*** Begin section ***
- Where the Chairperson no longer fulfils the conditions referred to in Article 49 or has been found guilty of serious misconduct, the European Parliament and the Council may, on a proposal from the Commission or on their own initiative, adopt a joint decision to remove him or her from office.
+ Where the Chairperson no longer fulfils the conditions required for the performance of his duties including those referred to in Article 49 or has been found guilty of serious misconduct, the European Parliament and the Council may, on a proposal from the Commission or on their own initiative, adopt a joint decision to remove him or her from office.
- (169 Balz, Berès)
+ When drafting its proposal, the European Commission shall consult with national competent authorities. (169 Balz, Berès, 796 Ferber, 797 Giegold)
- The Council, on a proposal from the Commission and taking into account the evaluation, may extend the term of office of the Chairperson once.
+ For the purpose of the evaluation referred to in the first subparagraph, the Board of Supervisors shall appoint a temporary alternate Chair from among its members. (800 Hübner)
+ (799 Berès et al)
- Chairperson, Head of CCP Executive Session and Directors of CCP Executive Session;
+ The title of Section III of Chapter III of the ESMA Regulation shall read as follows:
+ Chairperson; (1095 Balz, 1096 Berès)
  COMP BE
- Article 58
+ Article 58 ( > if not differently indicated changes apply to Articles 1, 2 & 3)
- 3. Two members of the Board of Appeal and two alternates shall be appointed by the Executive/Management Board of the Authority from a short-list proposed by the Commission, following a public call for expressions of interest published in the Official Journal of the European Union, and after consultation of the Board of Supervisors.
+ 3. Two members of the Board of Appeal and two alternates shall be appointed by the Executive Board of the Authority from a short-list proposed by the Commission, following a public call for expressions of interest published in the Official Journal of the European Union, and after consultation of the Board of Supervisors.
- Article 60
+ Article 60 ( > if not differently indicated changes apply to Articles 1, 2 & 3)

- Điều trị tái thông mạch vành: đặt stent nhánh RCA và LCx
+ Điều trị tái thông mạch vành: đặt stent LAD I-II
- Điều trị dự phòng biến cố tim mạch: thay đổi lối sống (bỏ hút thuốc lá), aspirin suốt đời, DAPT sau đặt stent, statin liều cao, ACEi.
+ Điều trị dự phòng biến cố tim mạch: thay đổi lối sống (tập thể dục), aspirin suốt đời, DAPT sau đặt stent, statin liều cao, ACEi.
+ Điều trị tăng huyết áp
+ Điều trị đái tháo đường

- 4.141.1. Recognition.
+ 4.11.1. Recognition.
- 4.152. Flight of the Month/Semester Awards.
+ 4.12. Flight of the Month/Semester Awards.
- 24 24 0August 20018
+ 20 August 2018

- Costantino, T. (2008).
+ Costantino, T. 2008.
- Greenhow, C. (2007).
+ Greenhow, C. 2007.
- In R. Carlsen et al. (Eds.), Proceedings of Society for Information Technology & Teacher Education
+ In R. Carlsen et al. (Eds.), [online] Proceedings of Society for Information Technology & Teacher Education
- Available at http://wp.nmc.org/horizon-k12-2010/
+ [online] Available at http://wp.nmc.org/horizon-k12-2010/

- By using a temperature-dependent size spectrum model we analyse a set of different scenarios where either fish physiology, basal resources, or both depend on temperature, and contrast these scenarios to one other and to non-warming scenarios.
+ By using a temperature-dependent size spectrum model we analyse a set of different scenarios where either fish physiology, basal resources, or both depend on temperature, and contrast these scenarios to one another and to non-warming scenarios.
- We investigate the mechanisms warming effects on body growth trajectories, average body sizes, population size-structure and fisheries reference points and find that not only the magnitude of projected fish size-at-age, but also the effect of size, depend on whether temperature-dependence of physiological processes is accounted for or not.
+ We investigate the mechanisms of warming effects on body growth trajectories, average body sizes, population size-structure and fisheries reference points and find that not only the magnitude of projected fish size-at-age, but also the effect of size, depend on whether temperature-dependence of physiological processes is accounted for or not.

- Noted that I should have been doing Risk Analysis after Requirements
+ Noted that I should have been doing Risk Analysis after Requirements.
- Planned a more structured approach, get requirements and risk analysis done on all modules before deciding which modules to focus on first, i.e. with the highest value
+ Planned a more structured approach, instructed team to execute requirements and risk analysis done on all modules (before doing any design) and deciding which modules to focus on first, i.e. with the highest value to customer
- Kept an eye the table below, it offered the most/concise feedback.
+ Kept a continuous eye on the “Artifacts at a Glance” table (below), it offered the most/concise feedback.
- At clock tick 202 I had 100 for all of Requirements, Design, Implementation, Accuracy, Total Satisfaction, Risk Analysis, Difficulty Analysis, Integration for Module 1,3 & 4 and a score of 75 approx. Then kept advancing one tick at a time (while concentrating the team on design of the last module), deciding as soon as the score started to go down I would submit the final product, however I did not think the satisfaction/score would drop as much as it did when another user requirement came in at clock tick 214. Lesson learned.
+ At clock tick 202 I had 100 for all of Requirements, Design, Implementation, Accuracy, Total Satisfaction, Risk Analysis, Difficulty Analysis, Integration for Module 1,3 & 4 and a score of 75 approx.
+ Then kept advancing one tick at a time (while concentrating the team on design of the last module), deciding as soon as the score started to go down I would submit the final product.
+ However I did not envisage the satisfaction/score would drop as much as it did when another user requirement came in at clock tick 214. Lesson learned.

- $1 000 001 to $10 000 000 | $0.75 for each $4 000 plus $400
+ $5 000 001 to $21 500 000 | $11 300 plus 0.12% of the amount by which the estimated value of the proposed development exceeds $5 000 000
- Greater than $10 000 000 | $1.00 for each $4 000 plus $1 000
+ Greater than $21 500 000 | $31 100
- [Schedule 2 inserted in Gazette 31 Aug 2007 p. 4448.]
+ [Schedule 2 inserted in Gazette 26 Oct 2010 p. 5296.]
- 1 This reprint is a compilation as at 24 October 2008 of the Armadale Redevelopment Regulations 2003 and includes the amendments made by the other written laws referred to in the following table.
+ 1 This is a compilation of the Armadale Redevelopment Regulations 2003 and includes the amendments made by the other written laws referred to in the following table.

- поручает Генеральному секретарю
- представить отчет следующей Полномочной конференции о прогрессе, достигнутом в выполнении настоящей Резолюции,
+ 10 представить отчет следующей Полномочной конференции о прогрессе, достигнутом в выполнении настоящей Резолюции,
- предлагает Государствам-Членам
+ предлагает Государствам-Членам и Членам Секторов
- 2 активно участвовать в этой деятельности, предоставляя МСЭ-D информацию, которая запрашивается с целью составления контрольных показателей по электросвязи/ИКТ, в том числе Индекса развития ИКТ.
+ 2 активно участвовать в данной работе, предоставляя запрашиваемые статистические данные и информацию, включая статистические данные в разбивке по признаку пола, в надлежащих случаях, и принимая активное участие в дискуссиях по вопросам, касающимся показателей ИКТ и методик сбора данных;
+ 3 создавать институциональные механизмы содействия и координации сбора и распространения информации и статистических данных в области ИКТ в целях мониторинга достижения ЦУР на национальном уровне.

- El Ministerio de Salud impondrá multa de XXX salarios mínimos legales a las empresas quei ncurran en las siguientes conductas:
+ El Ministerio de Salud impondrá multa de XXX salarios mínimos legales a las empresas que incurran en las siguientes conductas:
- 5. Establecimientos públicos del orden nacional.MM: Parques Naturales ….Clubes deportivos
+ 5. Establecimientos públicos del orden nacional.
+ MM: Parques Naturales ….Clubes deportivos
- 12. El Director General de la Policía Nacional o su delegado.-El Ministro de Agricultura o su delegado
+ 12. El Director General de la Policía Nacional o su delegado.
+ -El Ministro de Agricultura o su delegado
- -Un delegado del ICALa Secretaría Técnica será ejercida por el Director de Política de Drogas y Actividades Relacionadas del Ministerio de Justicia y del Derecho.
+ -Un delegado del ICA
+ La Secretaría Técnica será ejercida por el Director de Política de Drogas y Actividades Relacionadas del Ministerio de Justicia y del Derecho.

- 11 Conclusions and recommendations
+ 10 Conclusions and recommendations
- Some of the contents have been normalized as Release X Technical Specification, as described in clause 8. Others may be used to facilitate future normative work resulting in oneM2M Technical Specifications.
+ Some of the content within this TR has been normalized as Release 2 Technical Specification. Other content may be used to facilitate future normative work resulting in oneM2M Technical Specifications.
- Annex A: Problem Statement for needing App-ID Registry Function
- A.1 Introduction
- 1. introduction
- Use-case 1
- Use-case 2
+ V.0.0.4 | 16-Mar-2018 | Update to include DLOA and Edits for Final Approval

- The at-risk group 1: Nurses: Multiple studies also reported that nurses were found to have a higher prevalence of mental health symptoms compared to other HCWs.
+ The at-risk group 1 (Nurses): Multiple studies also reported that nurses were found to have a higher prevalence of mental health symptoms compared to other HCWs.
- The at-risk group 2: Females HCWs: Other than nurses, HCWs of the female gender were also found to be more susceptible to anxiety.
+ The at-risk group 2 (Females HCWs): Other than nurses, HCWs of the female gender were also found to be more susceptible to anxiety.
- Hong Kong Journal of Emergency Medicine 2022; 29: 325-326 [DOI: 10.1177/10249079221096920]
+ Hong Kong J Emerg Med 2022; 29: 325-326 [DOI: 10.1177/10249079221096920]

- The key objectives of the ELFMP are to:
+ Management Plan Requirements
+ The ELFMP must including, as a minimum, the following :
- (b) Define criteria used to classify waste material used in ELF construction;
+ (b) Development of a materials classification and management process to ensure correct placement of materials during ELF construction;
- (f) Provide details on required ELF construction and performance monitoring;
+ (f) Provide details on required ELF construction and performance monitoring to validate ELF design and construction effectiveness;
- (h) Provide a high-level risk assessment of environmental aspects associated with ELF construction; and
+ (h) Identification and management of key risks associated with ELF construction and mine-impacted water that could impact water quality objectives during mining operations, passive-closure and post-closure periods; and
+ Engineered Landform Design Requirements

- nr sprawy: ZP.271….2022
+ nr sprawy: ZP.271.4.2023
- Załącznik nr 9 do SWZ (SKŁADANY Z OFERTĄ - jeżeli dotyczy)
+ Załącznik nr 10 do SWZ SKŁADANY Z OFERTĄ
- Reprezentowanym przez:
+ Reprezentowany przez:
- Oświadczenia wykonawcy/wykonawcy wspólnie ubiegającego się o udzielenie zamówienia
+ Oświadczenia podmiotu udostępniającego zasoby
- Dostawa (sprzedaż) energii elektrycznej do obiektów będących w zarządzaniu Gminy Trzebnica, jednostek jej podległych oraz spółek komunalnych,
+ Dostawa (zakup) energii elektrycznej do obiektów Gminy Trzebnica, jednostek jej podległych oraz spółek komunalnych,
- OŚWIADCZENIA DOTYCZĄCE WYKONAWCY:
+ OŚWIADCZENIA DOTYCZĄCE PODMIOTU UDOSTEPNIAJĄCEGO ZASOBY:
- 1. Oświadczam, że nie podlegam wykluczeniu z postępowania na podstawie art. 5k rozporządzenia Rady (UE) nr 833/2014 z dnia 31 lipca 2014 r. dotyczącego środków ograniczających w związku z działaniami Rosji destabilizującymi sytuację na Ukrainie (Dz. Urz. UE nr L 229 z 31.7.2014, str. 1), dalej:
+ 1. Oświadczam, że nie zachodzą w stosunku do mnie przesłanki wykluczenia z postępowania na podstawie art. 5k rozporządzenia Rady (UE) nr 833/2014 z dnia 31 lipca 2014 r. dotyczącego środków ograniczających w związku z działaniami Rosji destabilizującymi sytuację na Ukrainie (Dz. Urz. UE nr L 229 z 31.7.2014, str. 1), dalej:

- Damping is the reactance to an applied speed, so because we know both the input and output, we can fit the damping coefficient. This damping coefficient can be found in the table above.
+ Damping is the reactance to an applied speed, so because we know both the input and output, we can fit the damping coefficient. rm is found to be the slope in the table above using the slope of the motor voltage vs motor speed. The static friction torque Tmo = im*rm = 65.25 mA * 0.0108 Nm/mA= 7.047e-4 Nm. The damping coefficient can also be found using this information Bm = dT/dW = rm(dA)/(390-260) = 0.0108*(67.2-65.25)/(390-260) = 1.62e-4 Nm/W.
*** End section ***
# [Exercise prompt]
Please show each line in the records above that contains "Резолюции".

# [Result for this exercise]
- представить отчет следующей Полномочной конференции о прогрессе, достигнутом в выполнении настоящей Резолюции,
+ 10 представить отчет следующей Полномочной конференции о прогрессе, достигнутом в выполнении настоящей Резолюции,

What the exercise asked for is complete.